What it really boils down to is Accuracy vs Speed. They generally have an inverse relationship. As you become more accurate and validate your JSON, you may have to compromise some on speed. This is really only noticeable in large data sets as computers are really fast these days. It is up to you to decide what is more important given how accurate you think you data may be when receiving it or whether that extra second or so is crucial. In some cases, it does matter (i.e. with the stock market and healthcare applications, milliseconds matter) and both are highly important. It is in those cases, that as you increase one, for example accuracy, you may have to increase speed by getting a higher performant machine.
Hope this helps.
The first approach is more robust, but does not have to be noticeably more expensive. It becomes way less expensive even when you are able to abort the parsing process due to errors: Your business logic usually takes >90% of the resources in a process, so if you have an error % of 10%, you are already resource neutral. If you optimize the validation process so that the validations from the business process are performed upfront, your error rate might be much lower (like 1 in 20 to 1 in 100) to stay resource neutral.
For an example on an implementation assuming upfront data validation, look at GSON (https://code.google.com/p/google-gson/):
GSON works as follows: Every part of the JSON can be cast into an object. This object is typed or contains typed data:
Sample object (JAVA used as example language):
public class someInnerDataFromJSON {
String name;
String address;
int housenumber;
String buildingType;
// Getters and setters
public String getName() { return name; }
public void setName(String name) { this.name=name; }
//etc.
}
The data parsed by GSON is by using the model provided, already type checked.
This is the first point where your code can abort.
After this exit point assuming the data confirmed to the model, you can validate if the data is within certain limits. You can also write that into the model.
Assume for this buildingType is a list:
Single family house
Multi family house
Apartment
You can check data during parsing by creating a setter which checks the data, or you can check it after parsing in a first set of your business rule application. The benefit of first checking the data is that your later code will have less exception handling, so less and easier to understand code.
I would definitively go for validation before processing.

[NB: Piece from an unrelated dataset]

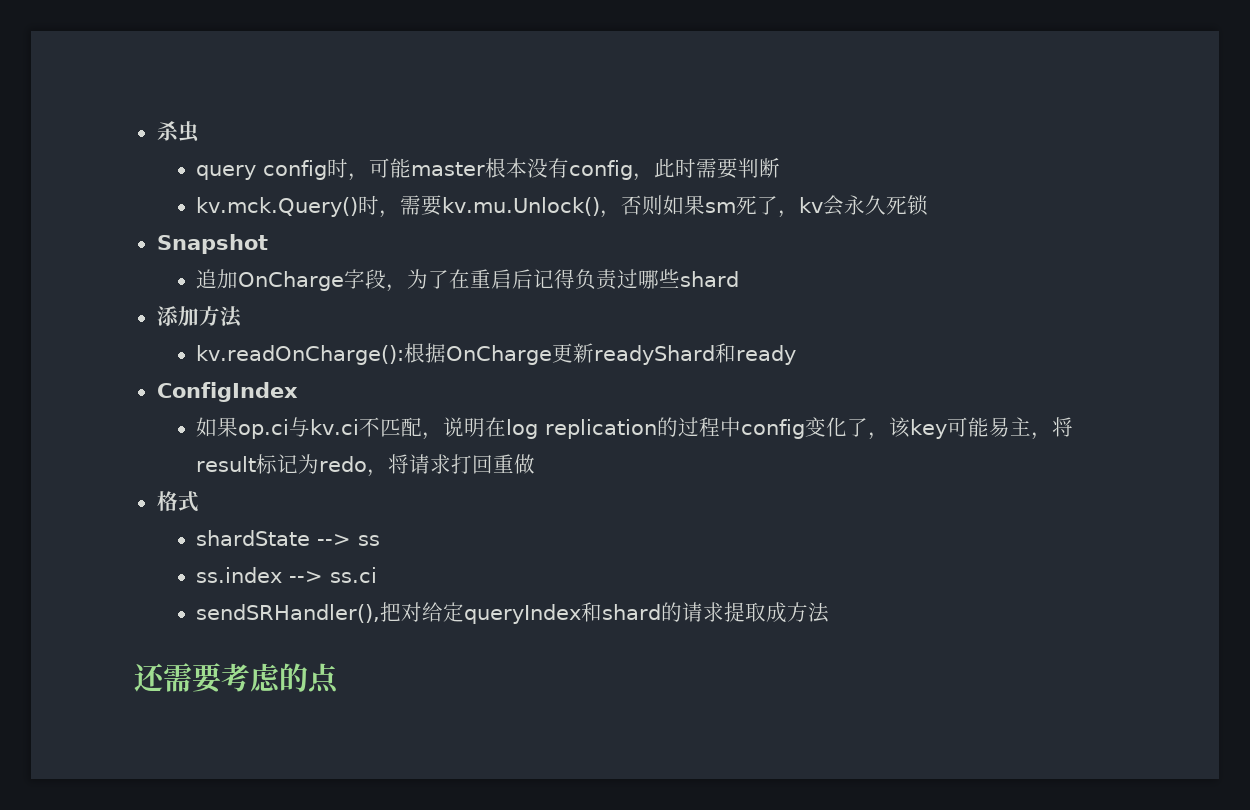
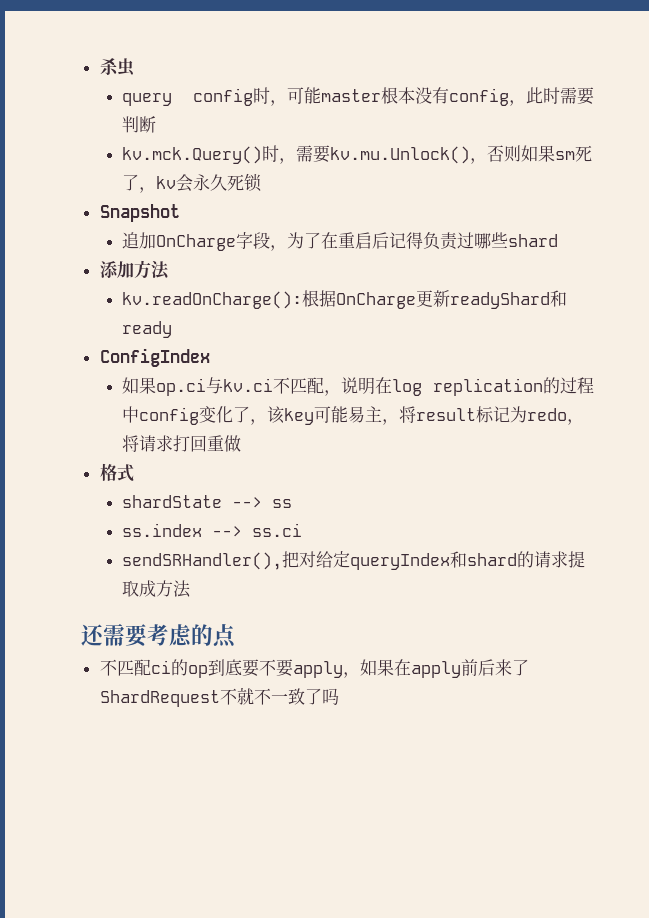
(339, 678) none -> [99,659,529,678] [99,687,339,707] // 不匹配ci的op到底要不要apply，如果在apply前后来了ShardRequest不就不一致了吗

Let's say you receive some json data with 10 variables of which you expect:
the first 5 variables to be of type string
6 and 7 are supposed to be integers
8, 9 and 10 are supposed to be arrays
You can do a quick variable type validation before you start processing any of this data and return a validation error response if one of the ten fails.
foreach($data as $varName => $varValue){
$varType = gettype($varValue);
if(!$this->isTypeValid($varName, $varType)){
// return validation error
}
}
// continue processing
Think of the scenario where you are directly processing the data and then the 10th value turns out to be of invalid type. The processing of the previous 9 variables was a waste of resources since you end up returning some validation error response anyway. On top of that you have to rollback any changes already persisted to your storage.
I only use variable type in my example but I would suggest full validation (length, max/min values, etc) of all variables before processing any of them.
In general, the first option would be the way to go. The only reason why you might need to think of the second option is if you were dealing with JSON data which was tens of MBs large or more.
In other words, only if you are trying to stream JSON and process it on the fly, you will need to think about second option.
Assuming that you are dealing with few hundred KB at most per JSON, you can just go for option one.
Here are some steps you could follow:
Go for a JSON parser like GSON that would just convert your entire
JSON input into the corresponding Java domain model object. (If GSON
doesn't throw an exception, you can be sure that the JSON is
perfectly valid.)
Of course, the objects which were constructed using GSON in step 1
may not be in a functionally valid state. For example, functional
checks like mandatory fields and limit checks would have to be done.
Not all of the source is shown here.